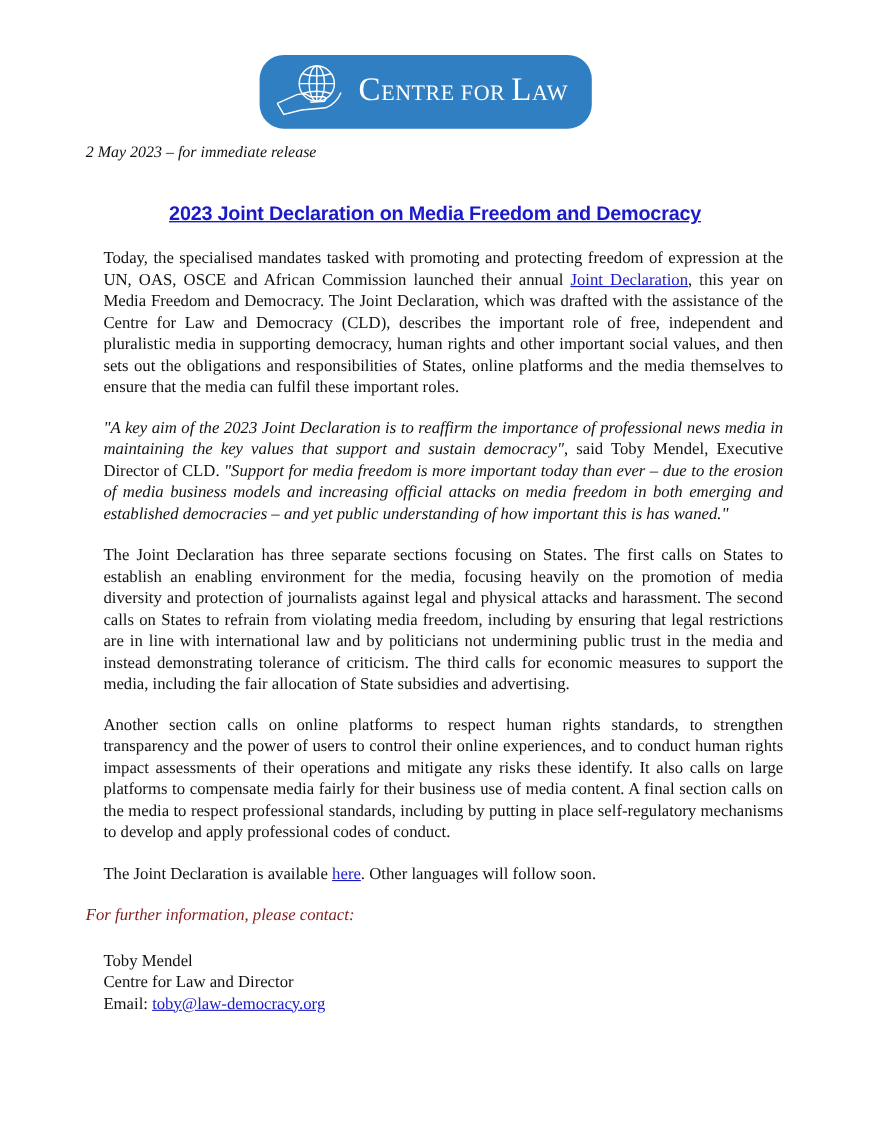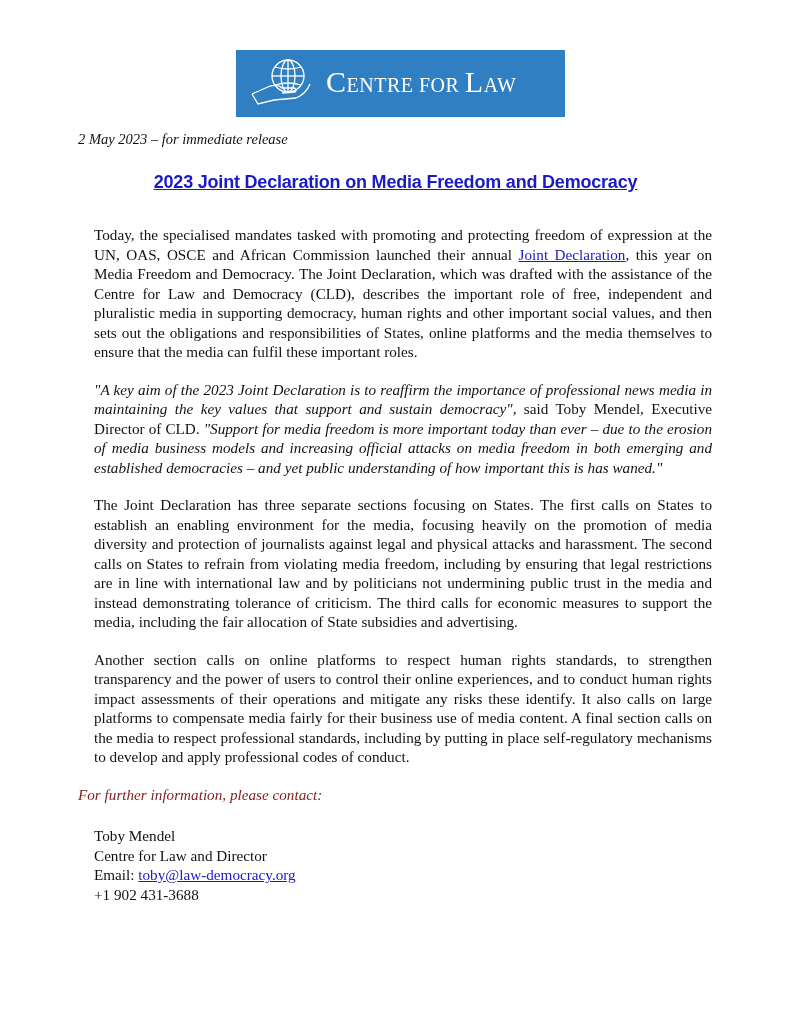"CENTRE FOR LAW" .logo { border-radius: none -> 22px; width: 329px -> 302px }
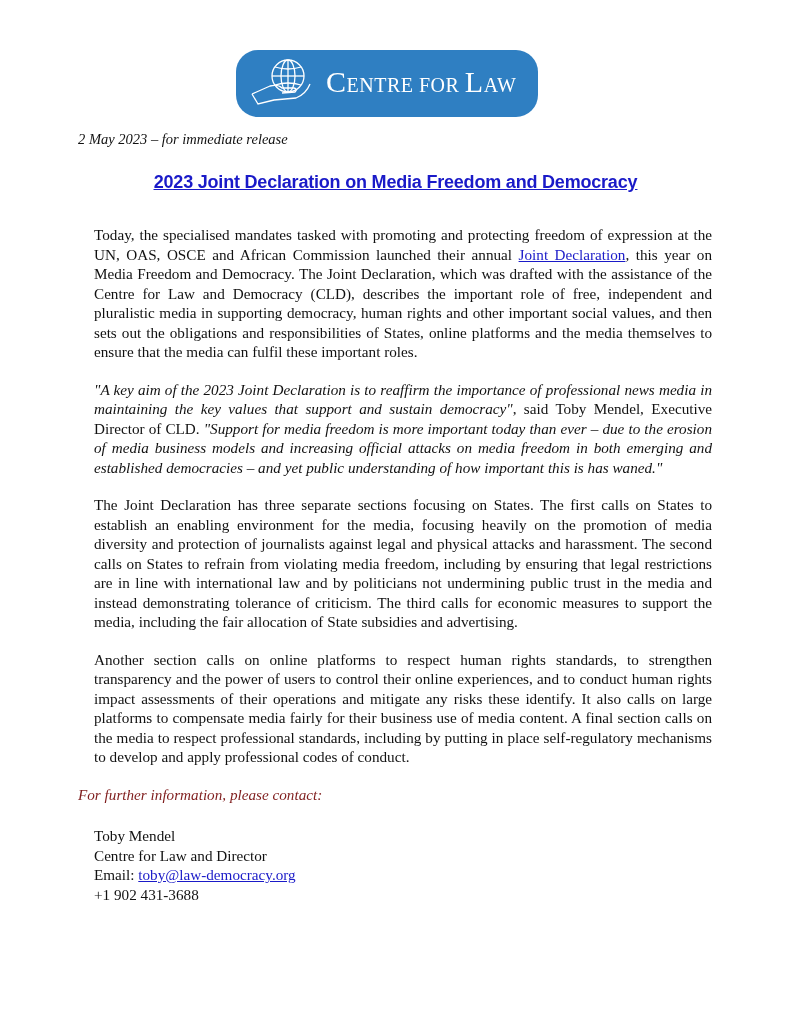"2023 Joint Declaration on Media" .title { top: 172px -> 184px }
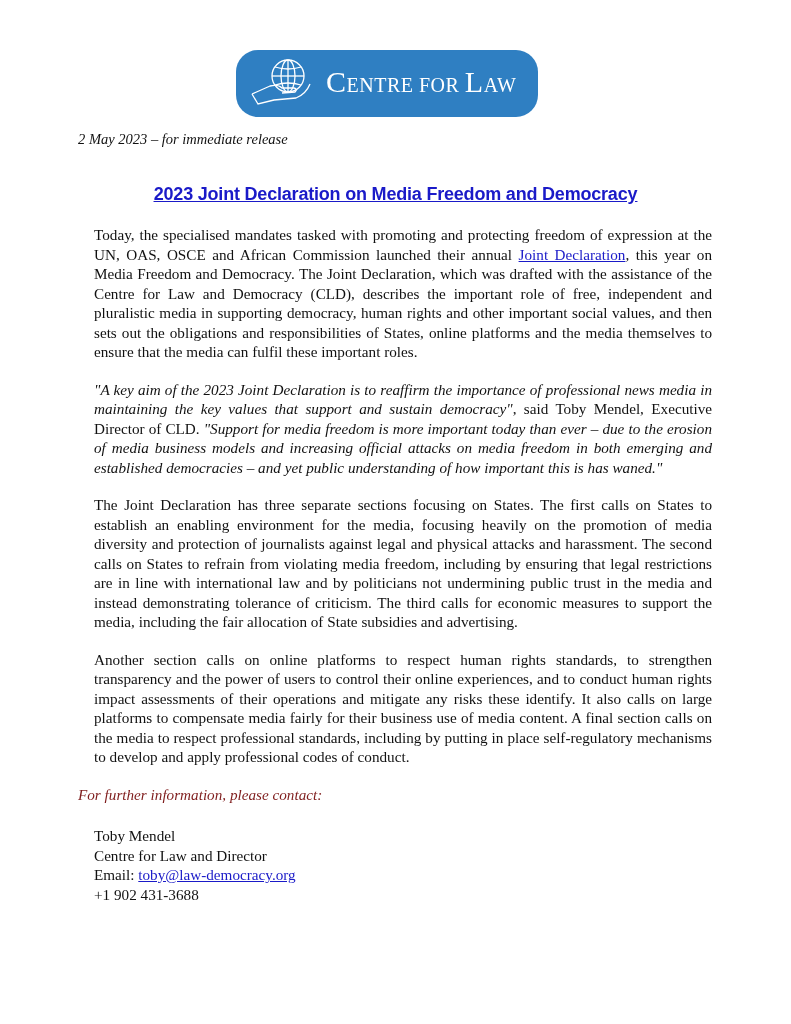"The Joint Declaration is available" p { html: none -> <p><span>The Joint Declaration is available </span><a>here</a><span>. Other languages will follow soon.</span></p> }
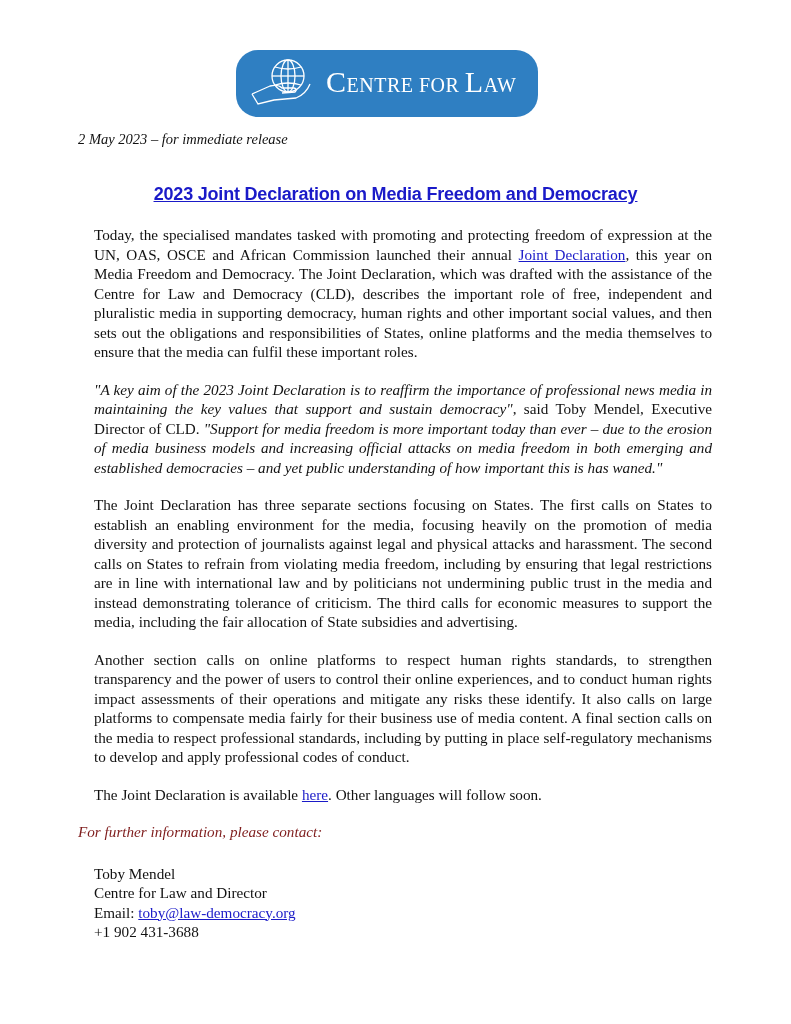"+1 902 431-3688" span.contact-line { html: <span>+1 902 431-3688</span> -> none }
---
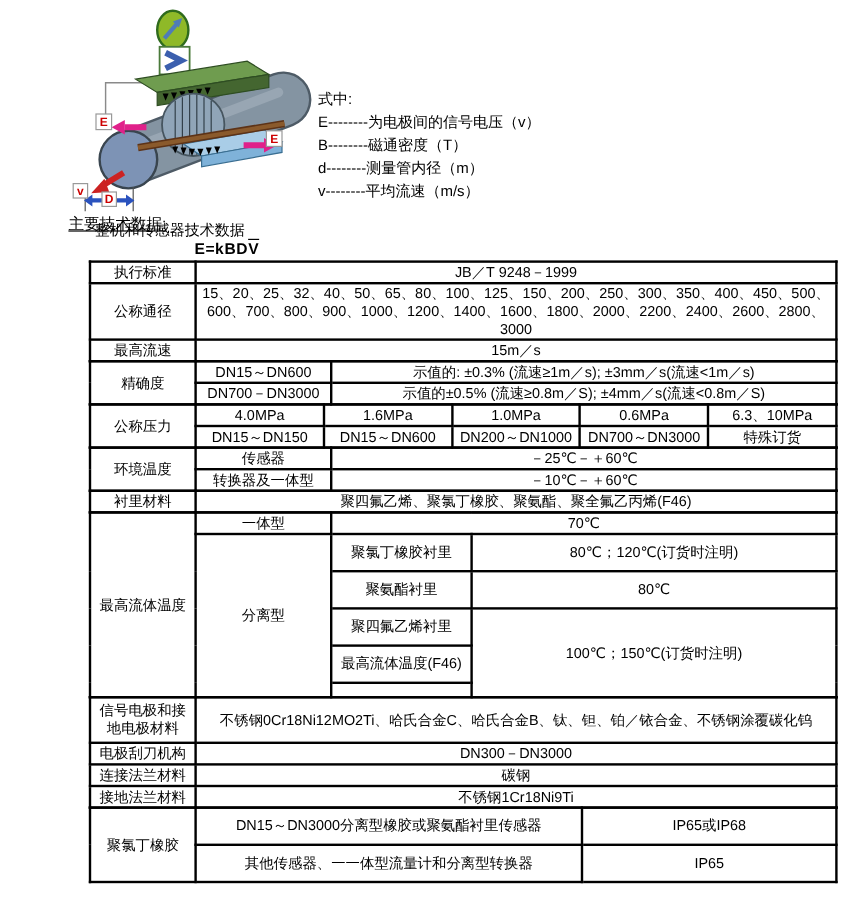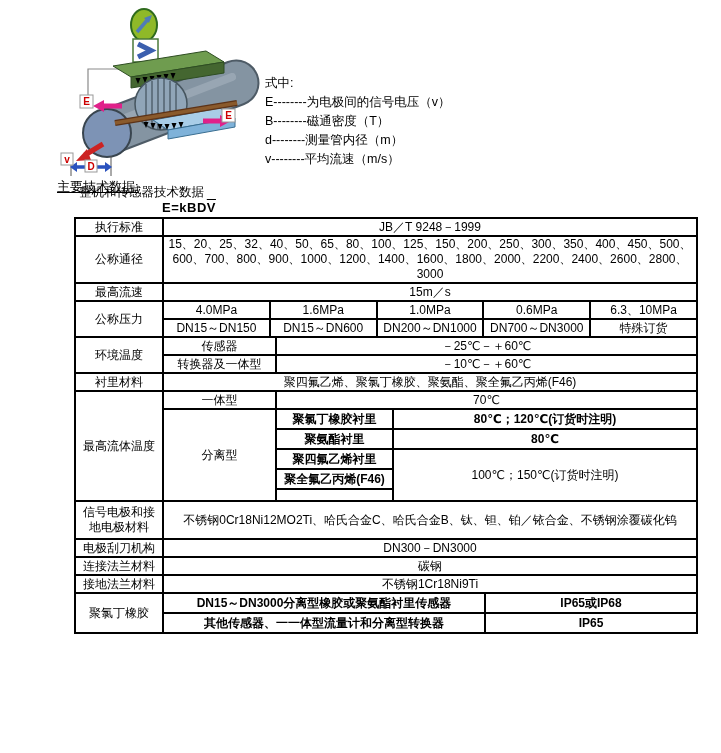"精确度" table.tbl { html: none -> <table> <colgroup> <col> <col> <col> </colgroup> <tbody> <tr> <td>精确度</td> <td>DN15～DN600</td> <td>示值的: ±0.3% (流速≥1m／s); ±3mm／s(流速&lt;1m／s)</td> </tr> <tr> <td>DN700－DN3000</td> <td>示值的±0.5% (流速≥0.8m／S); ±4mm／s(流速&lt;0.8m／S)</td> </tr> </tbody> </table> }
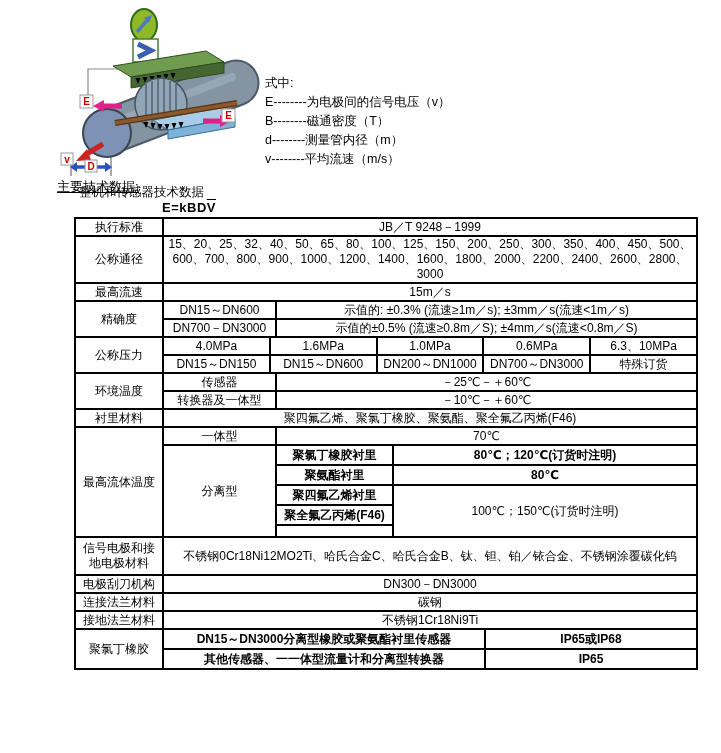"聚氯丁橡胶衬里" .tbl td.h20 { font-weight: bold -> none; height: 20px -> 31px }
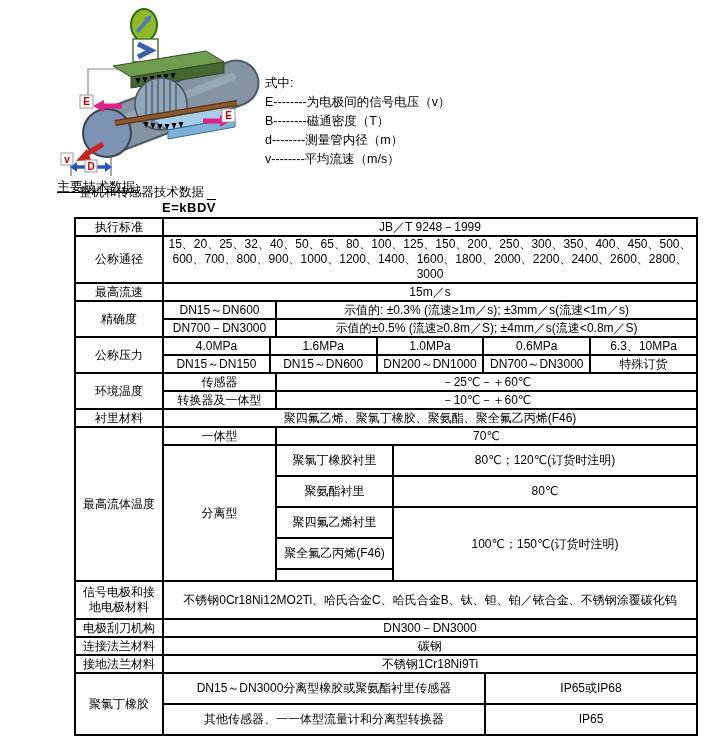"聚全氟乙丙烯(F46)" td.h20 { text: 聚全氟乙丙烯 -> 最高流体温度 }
==
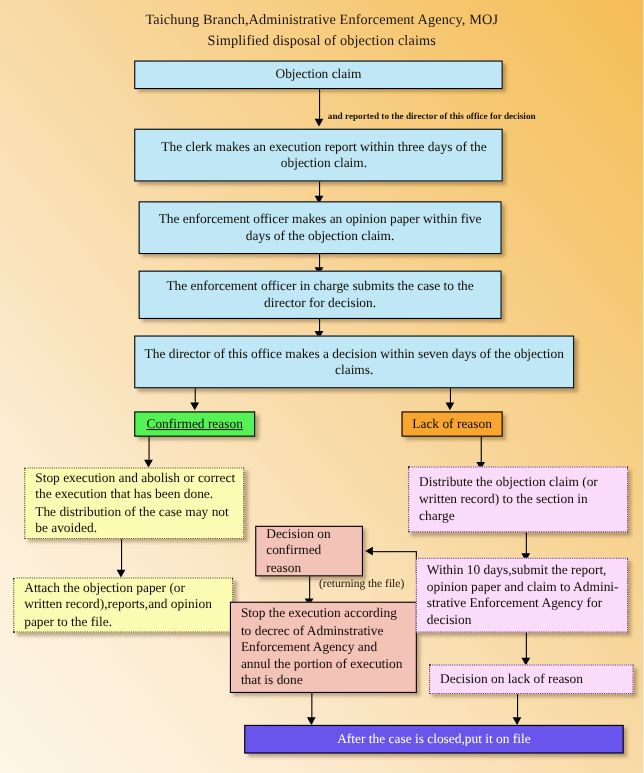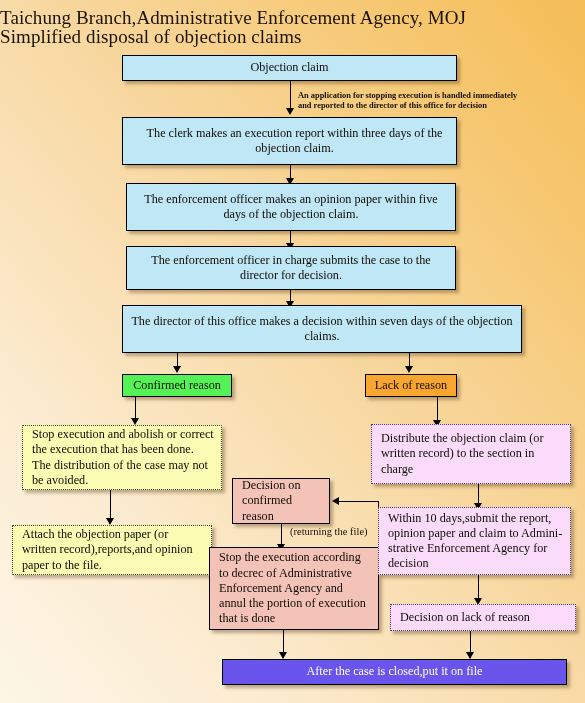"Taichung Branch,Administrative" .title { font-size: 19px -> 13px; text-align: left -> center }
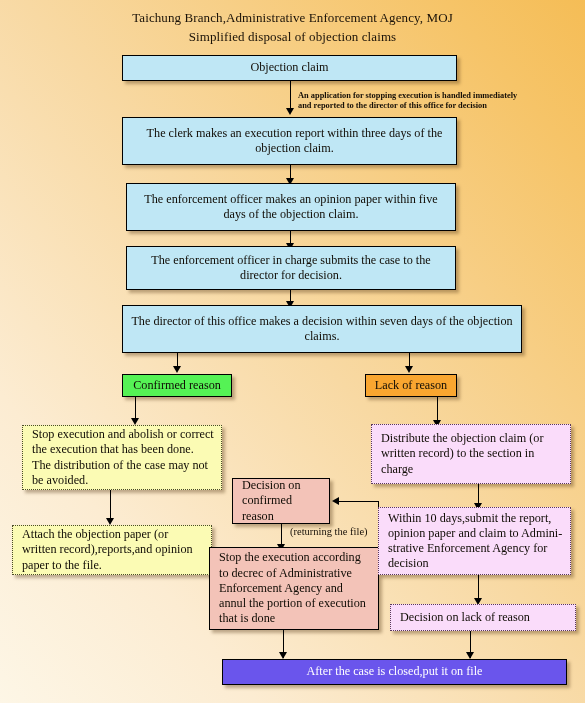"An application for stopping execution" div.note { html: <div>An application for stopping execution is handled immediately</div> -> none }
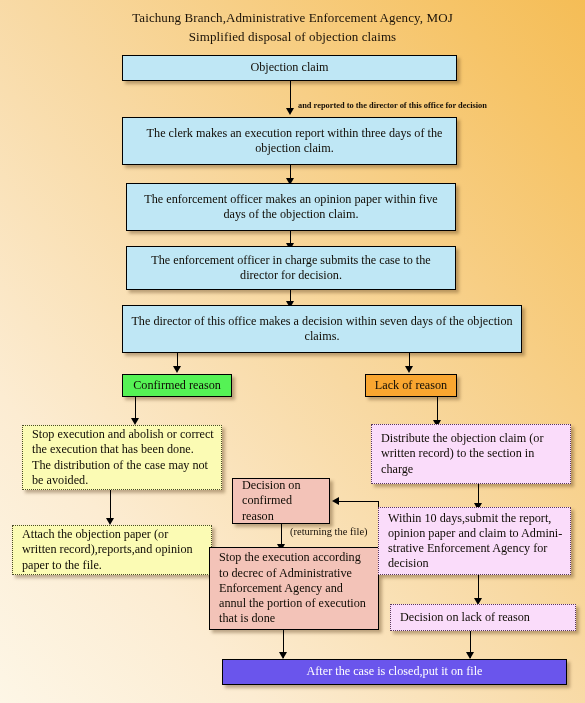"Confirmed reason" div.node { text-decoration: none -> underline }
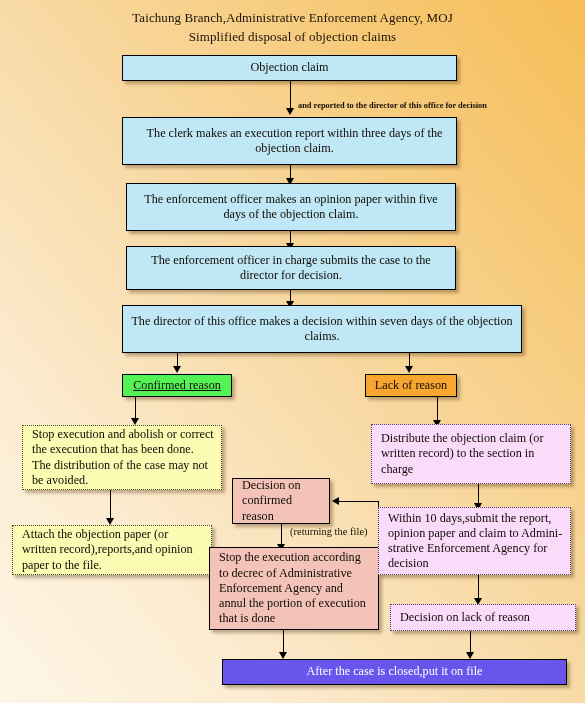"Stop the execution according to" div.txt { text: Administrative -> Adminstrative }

__Exercise goal__:
Keep to the lines above from the line with "html: <div>An application" to the line with "the execution according", and set down exactly those, inclusive, with nothing else and every picture left out.

__Answer__:
"An application for stopping execution" div.note { html: <div>An application for stopping execution is handled immediately</div> -> none }
"Confirmed reason" div.node { text-decoration: none -> underline }
"Stop the execution according to" div.txt { text: Administrative -> Adminstrative }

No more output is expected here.